## Work item
In the records below, find the line with "[78,165,150,184] 结构类型 ->" and the line with "[78,407,88,412] [78,441,190,458] -- //"; return exactly those lines and every line between them.
+++
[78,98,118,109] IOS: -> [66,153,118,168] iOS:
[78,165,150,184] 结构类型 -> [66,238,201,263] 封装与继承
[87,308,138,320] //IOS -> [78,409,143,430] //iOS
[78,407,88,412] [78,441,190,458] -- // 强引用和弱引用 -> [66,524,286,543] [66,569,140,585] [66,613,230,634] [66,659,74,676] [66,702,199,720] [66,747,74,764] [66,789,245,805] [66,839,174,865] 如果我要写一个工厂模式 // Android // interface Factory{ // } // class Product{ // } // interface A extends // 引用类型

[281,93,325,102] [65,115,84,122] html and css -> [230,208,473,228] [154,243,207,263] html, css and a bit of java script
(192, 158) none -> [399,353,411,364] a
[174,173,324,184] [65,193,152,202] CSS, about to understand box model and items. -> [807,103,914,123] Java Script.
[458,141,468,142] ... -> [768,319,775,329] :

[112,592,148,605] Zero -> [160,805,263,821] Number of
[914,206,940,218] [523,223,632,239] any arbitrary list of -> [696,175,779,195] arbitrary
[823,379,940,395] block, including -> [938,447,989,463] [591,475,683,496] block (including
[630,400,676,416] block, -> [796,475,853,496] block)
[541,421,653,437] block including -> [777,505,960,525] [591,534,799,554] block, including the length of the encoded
+++
## Result below
[78,165,150,184] 结构类型 -> [66,238,201,263] 封装与继承
[87,308,138,320] //IOS -> [78,409,143,430] //iOS
[78,407,88,412] [78,441,190,458] -- // 强引用和弱引用 -> [66,524,286,543] [66,569,140,585] [66,613,230,634] [66,659,74,676] [66,702,199,720] [66,747,74,764] [66,789,245,805] [66,839,174,865] 如果我要写一个工厂模式 // Android // interface Factory{ // } // class Product{ // } // interface A extends // 引用类型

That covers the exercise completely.